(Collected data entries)
◇ ◇ ◇ ◇ ◇ ◇ ◇

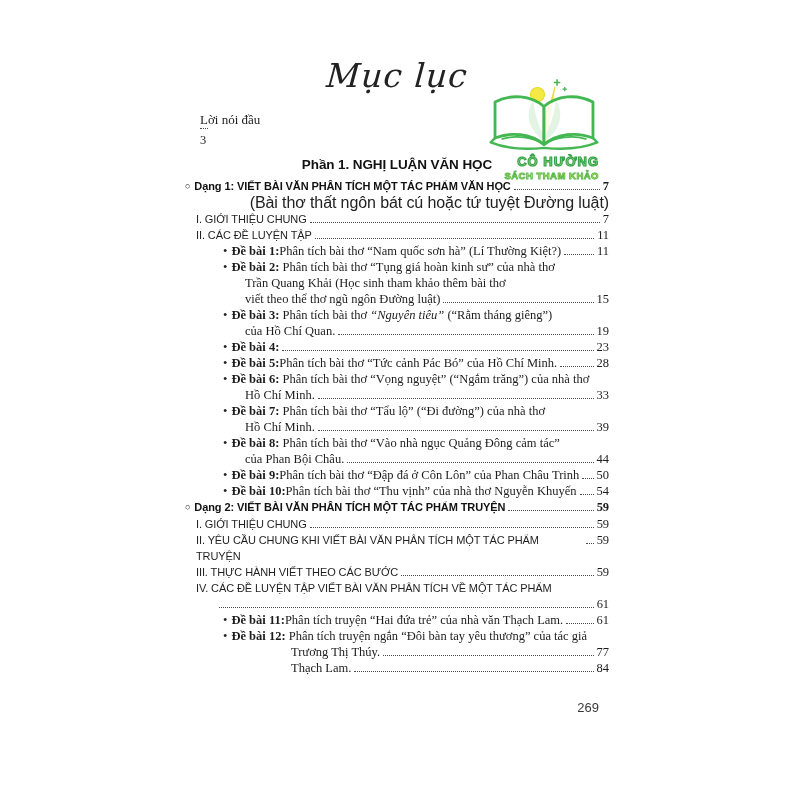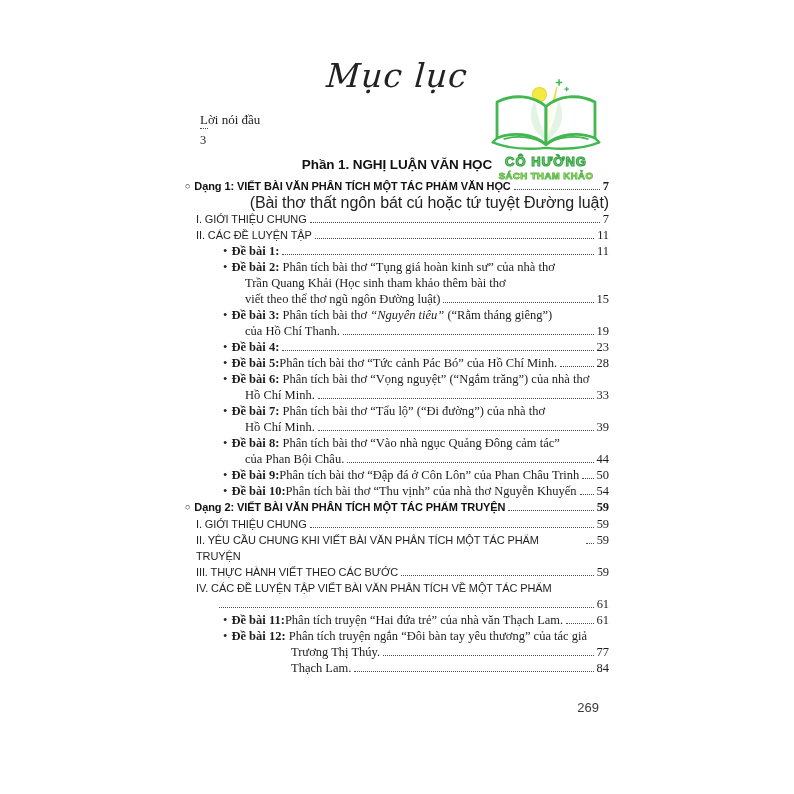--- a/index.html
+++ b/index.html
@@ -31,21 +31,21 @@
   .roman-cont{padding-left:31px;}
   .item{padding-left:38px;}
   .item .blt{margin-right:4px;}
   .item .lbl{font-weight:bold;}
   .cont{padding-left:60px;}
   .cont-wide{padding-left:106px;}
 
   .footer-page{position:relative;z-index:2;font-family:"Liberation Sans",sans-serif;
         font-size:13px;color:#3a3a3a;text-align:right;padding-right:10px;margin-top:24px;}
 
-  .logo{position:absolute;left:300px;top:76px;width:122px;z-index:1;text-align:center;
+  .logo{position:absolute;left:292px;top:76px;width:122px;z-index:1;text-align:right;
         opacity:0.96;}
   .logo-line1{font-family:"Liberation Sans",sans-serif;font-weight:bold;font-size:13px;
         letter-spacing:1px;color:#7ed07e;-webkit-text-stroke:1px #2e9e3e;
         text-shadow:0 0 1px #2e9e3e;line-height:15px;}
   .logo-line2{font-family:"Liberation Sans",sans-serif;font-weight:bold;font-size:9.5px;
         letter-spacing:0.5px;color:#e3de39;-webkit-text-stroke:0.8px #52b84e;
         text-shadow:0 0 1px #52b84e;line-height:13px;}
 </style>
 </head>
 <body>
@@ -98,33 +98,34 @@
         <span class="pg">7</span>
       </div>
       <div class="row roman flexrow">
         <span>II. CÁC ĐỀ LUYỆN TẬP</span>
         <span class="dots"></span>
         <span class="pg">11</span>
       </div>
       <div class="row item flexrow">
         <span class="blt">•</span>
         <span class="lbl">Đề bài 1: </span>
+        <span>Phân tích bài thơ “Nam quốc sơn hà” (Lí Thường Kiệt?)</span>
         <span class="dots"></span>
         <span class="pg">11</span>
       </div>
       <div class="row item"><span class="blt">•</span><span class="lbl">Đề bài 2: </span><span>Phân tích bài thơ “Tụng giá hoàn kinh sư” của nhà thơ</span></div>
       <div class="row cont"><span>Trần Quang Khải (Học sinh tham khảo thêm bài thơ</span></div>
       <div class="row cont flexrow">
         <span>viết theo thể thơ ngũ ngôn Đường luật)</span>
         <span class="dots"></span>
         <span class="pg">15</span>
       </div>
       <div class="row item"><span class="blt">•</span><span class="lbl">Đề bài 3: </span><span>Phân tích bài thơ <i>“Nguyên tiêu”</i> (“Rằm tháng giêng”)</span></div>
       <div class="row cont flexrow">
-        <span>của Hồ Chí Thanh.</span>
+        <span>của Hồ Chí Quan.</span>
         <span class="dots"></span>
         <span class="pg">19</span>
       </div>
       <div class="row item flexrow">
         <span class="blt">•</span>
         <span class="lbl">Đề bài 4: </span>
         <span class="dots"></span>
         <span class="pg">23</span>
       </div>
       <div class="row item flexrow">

◇ ◇ ◇ ◇ ◇ ◇ ◇

▶ _WHAT TO DO_: Display each line of the data where "height" occurs.

▶ _ANSWER FOR THIS EXERCISE_:
         text-shadow:0 0 1px #2e9e3e;line-height:15px;}
         text-shadow:0 0 1px #52b84e;line-height:13px;}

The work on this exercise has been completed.